__Information supplied__.
= = =

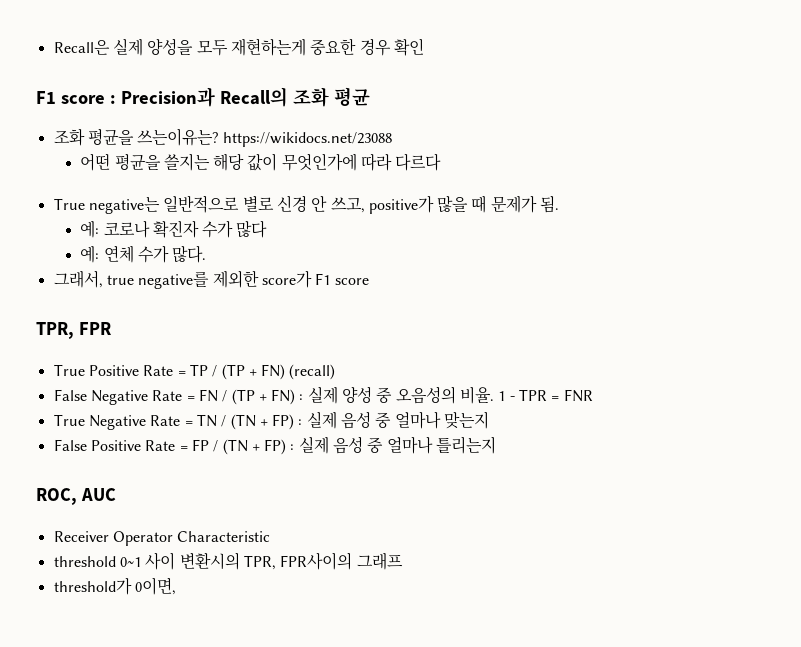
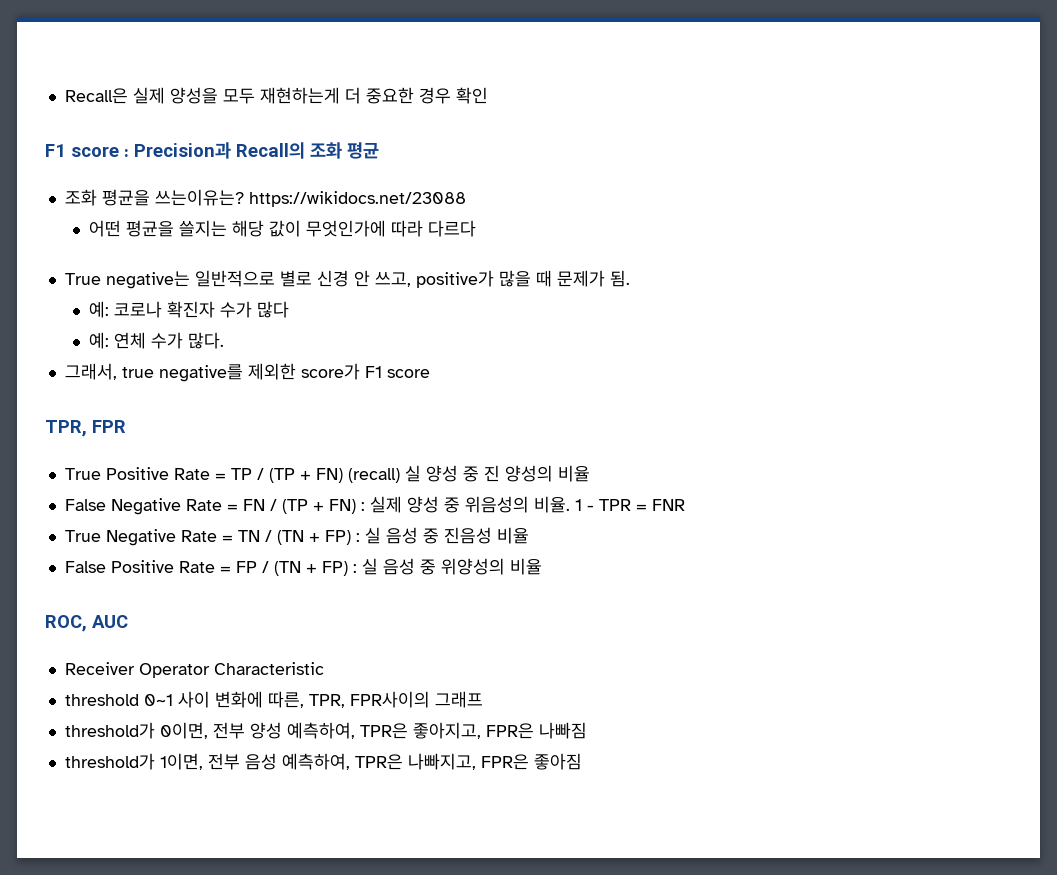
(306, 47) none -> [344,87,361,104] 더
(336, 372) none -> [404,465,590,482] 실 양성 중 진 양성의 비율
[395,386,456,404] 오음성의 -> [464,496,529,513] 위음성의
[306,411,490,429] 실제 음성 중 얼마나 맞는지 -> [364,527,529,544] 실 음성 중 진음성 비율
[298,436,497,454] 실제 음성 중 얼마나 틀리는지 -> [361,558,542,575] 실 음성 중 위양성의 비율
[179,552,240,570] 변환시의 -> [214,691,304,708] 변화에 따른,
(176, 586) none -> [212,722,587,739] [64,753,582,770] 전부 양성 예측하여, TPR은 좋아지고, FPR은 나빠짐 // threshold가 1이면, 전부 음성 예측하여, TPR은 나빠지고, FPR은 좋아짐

= = =

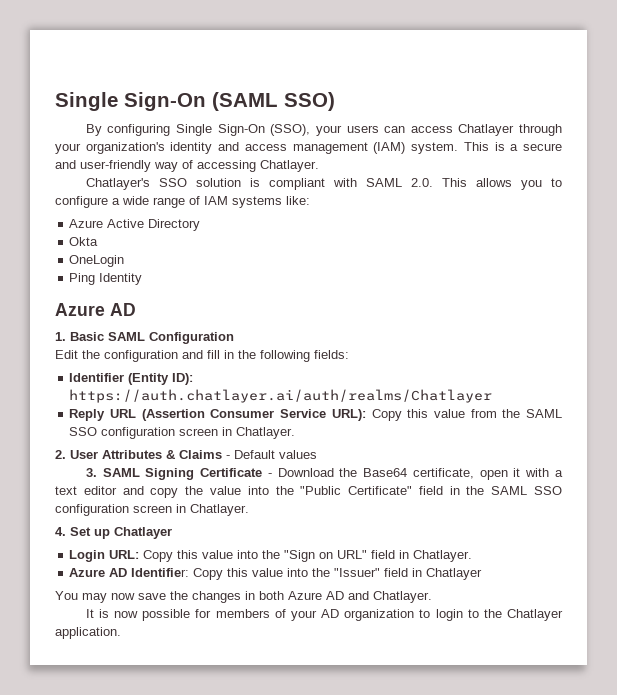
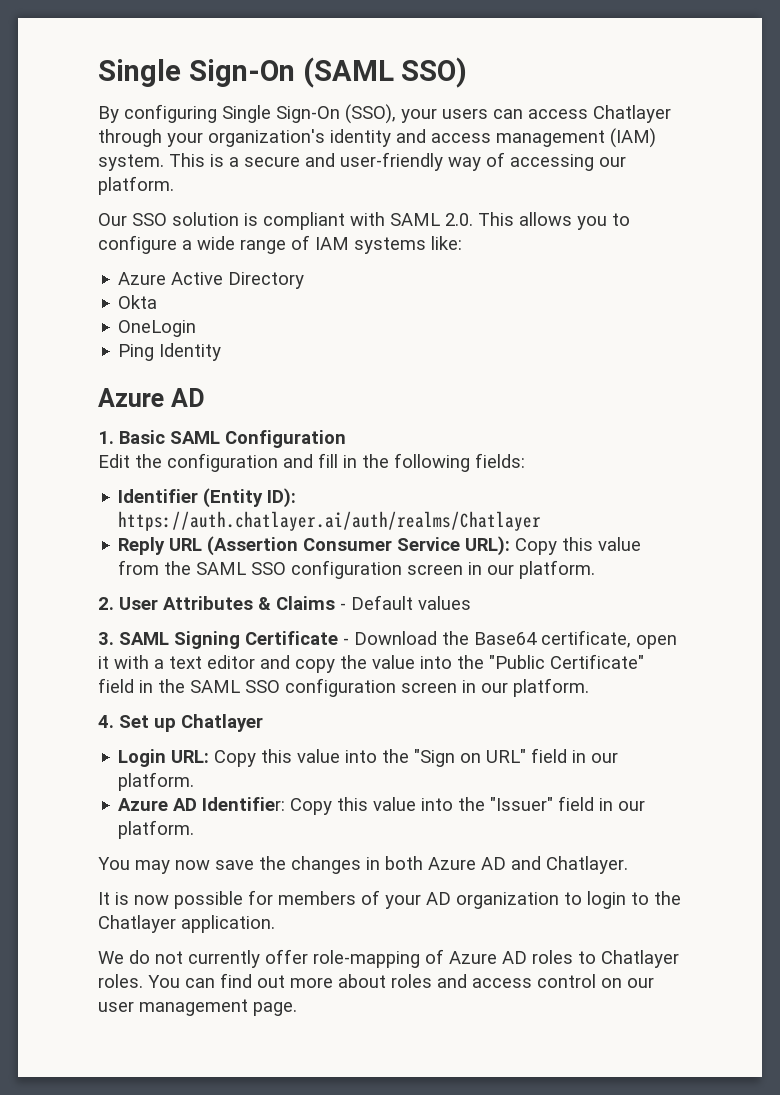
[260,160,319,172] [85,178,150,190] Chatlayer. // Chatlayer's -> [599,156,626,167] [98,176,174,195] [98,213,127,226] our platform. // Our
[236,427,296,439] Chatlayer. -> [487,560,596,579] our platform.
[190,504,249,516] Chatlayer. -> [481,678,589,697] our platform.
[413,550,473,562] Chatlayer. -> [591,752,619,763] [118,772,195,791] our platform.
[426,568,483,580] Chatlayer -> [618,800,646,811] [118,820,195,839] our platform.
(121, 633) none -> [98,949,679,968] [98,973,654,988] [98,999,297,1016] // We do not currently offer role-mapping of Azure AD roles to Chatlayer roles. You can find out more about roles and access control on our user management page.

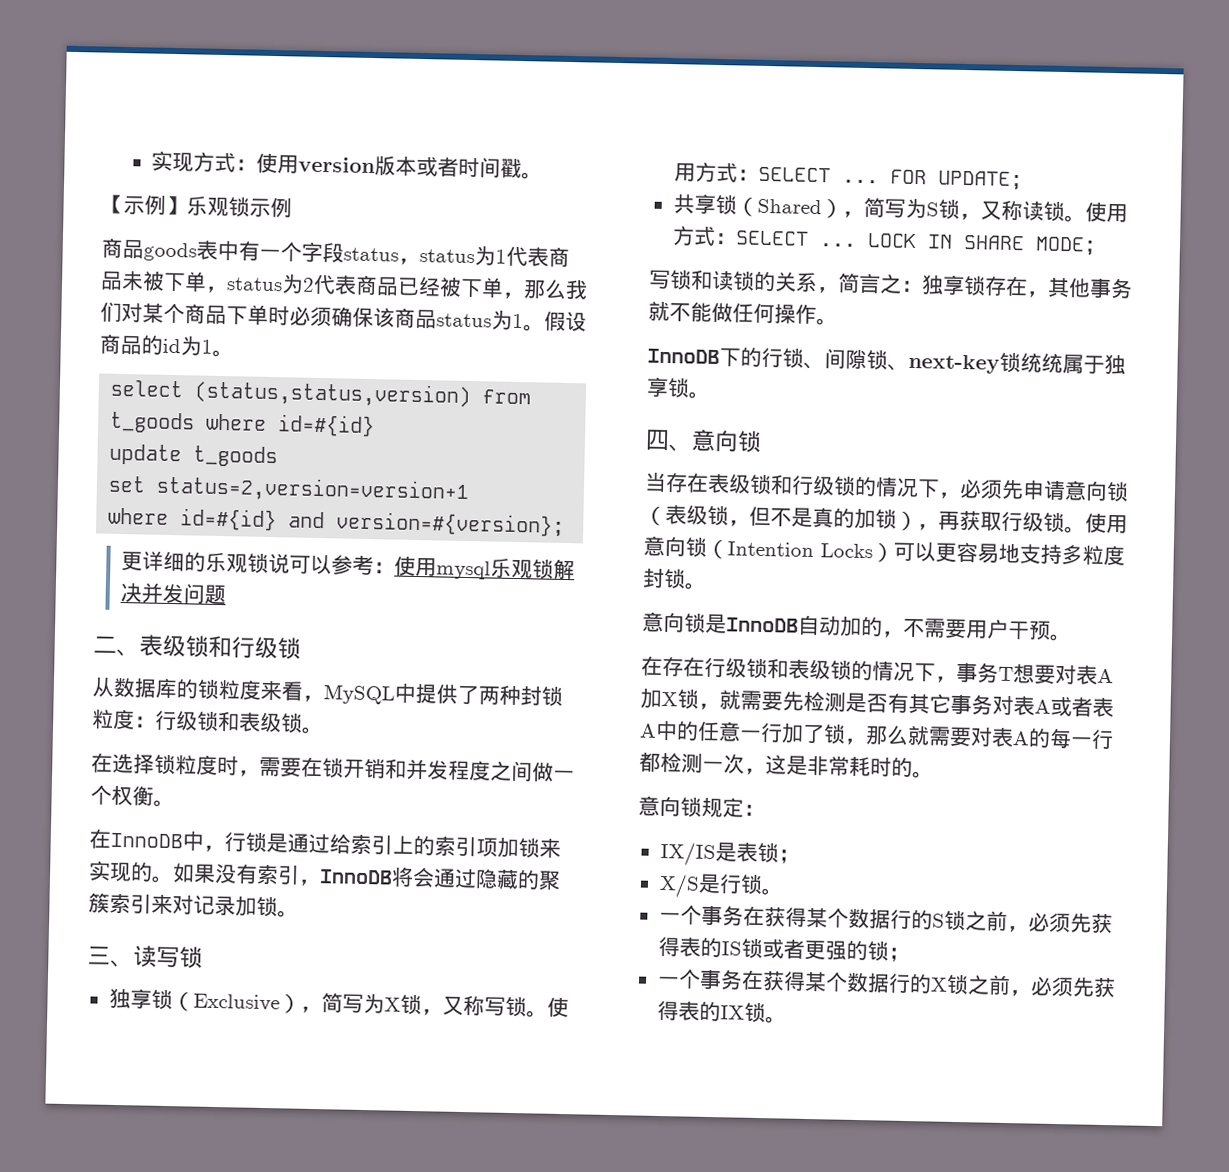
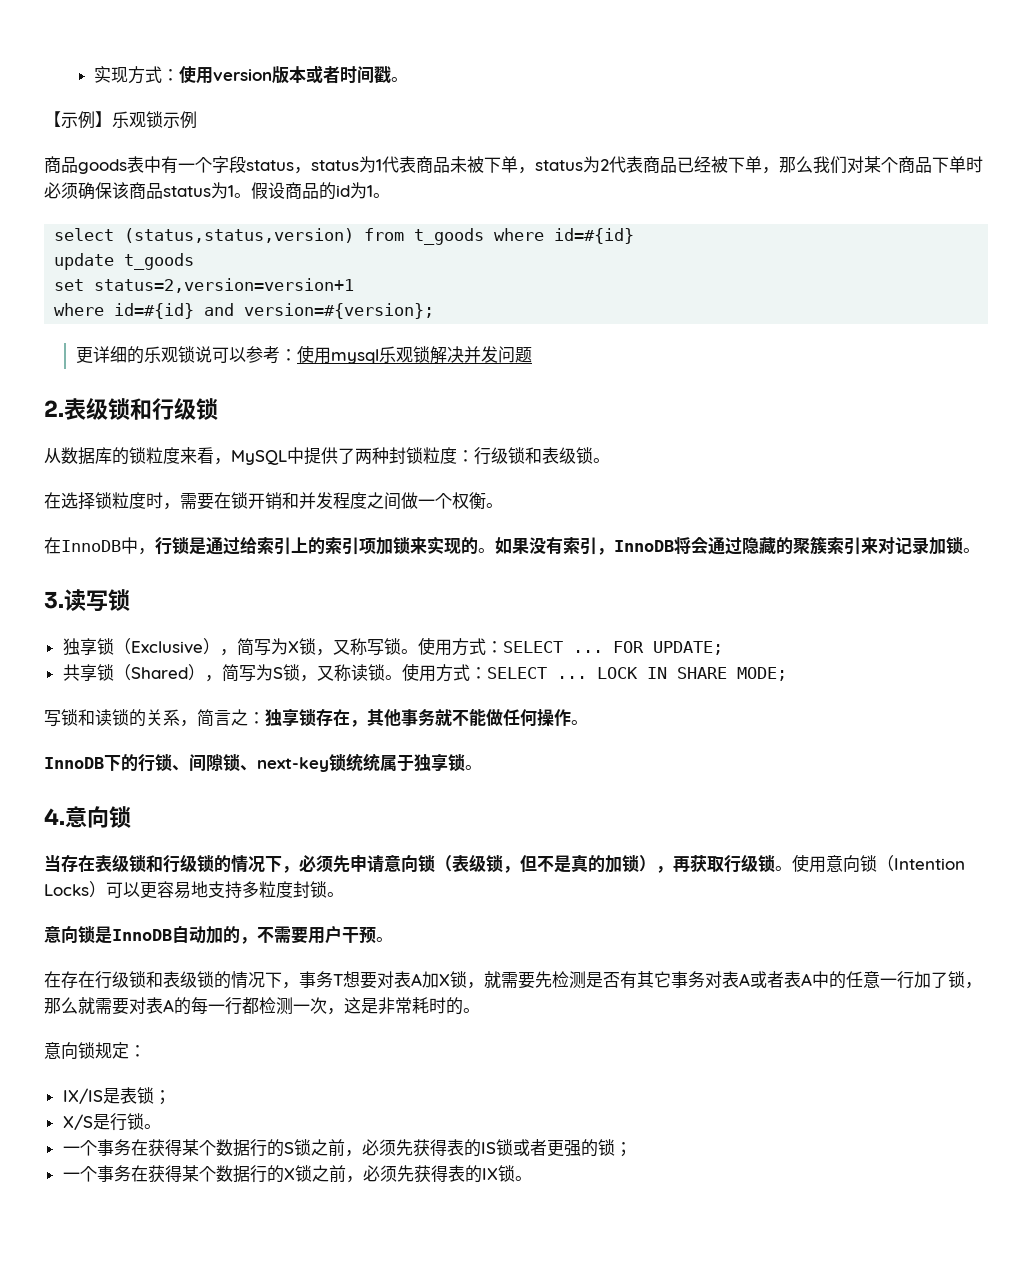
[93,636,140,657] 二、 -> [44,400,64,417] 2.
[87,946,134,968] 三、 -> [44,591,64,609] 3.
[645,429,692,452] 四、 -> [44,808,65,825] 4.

= = =

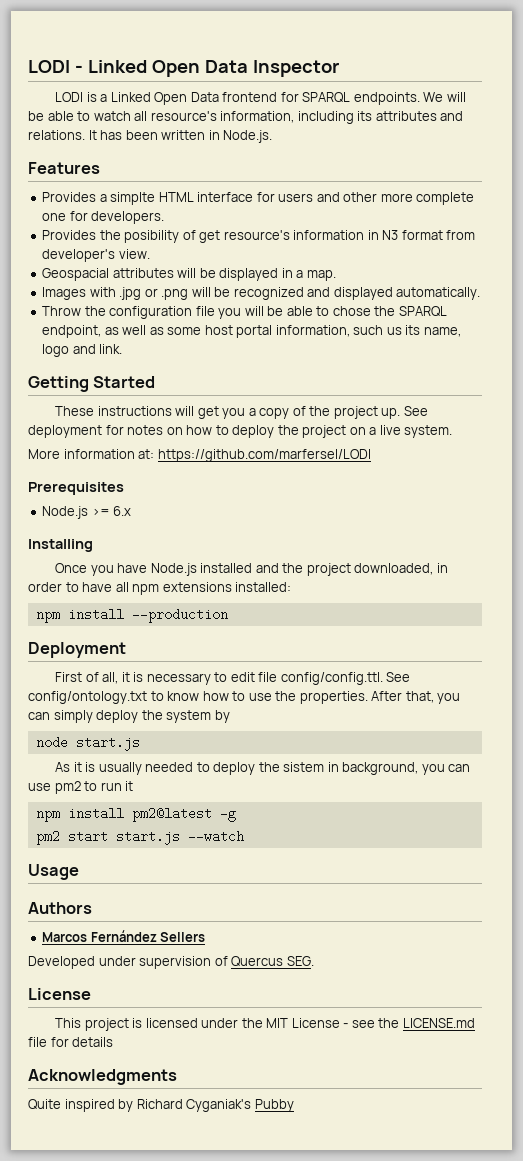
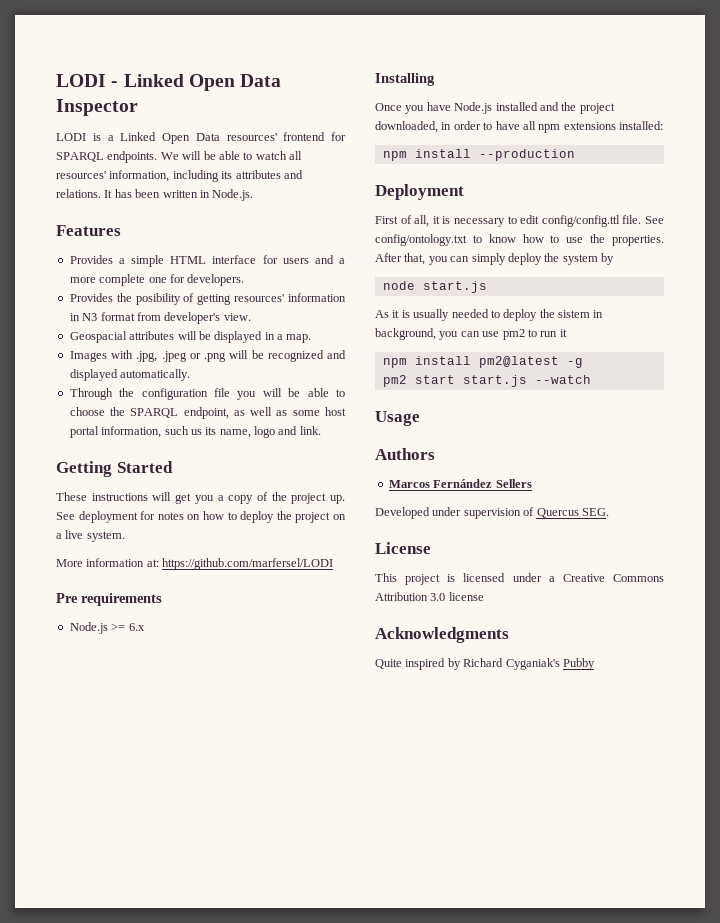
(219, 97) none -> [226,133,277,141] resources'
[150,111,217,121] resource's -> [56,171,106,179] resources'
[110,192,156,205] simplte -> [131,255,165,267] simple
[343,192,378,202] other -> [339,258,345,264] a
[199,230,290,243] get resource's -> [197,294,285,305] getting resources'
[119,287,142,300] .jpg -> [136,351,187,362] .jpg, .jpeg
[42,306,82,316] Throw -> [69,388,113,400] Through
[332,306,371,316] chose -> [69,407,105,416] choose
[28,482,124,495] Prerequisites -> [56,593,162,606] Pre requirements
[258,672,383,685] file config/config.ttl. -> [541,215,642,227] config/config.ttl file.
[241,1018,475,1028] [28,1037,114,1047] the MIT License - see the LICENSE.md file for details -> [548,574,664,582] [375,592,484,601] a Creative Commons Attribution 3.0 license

= = =

__Aim of the task__. Print exactly the lines above that run from the one with "[236,427,296,439] Chatlayer. ->" down to the one with "[645,429,692,452] 四、 -> [44,808,65,825] 4.", and omit the pictures.

__Your response__.
[236,427,296,439] Chatlayer. -> [487,560,596,579] our platform.
[190,504,249,516] Chatlayer. -> [481,678,589,697] our platform.
[413,550,473,562] Chatlayer. -> [591,752,619,763] [118,772,195,791] our platform.
[426,568,483,580] Chatlayer -> [618,800,646,811] [118,820,195,839] our platform.
(121, 633) none -> [98,949,679,968] [98,973,654,988] [98,999,297,1016] // We do not currently offer role-mapping of Azure AD roles to Chatlayer roles. You can find out more about roles and access control on our user management page.

[93,636,140,657] 二、 -> [44,400,64,417] 2.
[87,946,134,968] 三、 -> [44,591,64,609] 3.
[645,429,692,452] 四、 -> [44,808,65,825] 4.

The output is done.